▶ _EXERCISE_: Each line in the entries below that holds the string "Brown" must be copied.

*** INFORMATION Section Begins ***

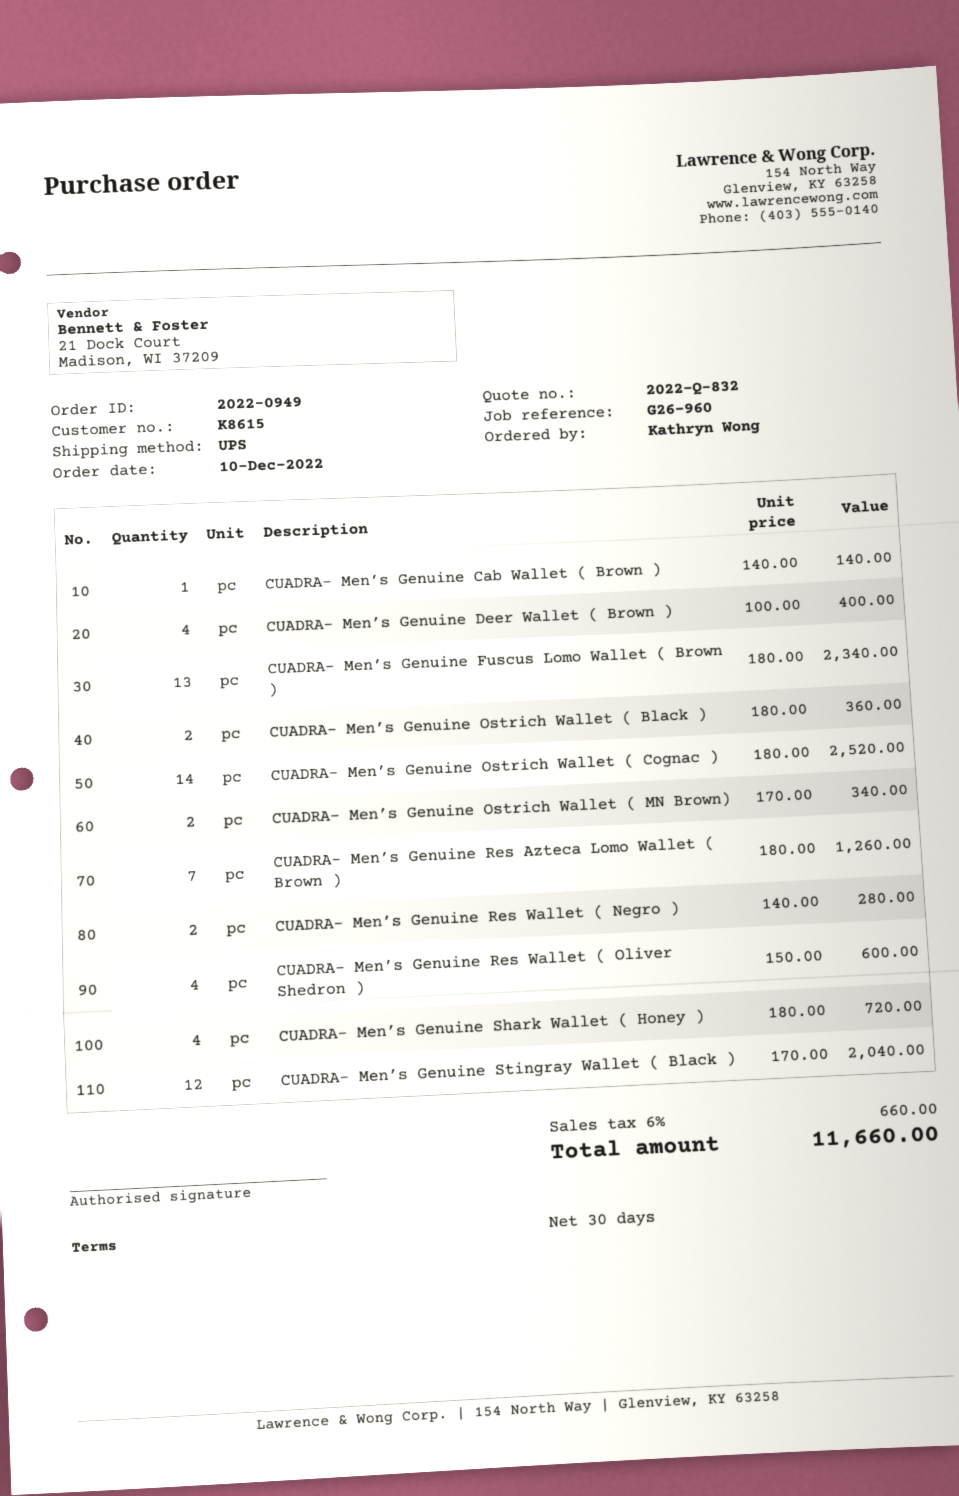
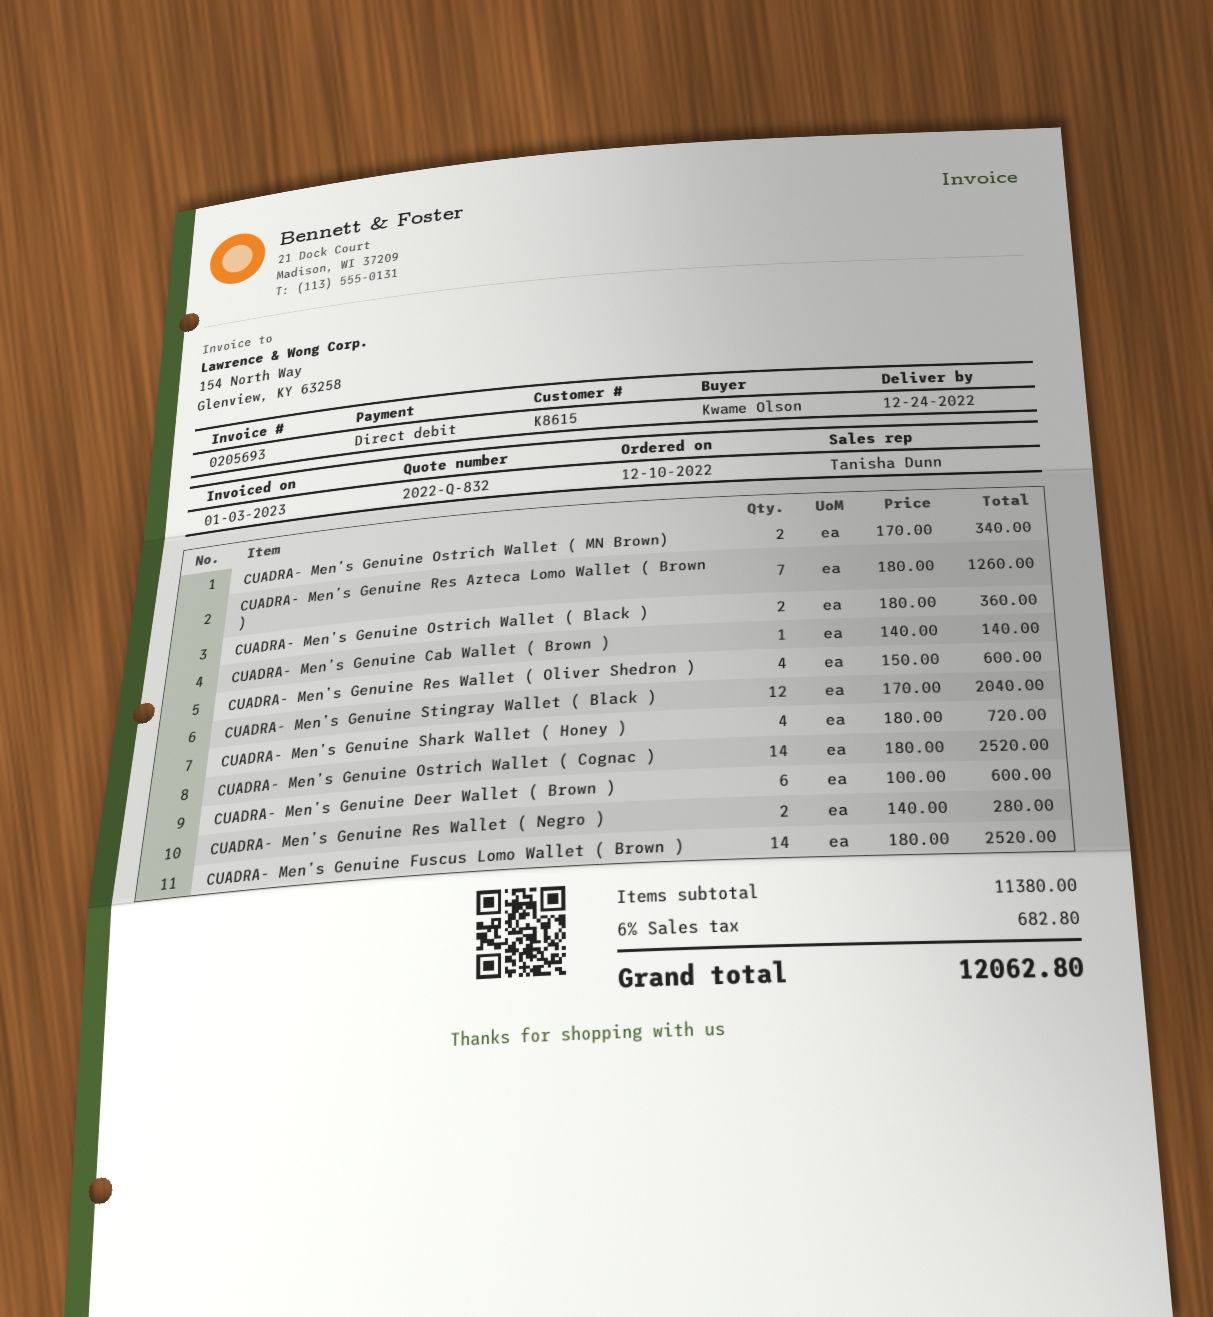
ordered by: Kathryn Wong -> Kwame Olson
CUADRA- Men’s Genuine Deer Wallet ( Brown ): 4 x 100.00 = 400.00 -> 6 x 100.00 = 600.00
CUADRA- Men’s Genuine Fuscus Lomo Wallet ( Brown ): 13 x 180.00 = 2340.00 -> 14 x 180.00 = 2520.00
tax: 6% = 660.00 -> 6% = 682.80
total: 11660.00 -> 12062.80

*** INFORMATION Section Ends ***

▶ _OUTPUT OF THE EXERCISE_:
CUADRA- Men’s Genuine Deer Wallet ( Brown ): 4 x 100.00 = 400.00 -> 6 x 100.00 = 600.00
CUADRA- Men’s Genuine Fuscus Lomo Wallet ( Brown ): 13 x 180.00 = 2340.00 -> 14 x 180.00 = 2520.00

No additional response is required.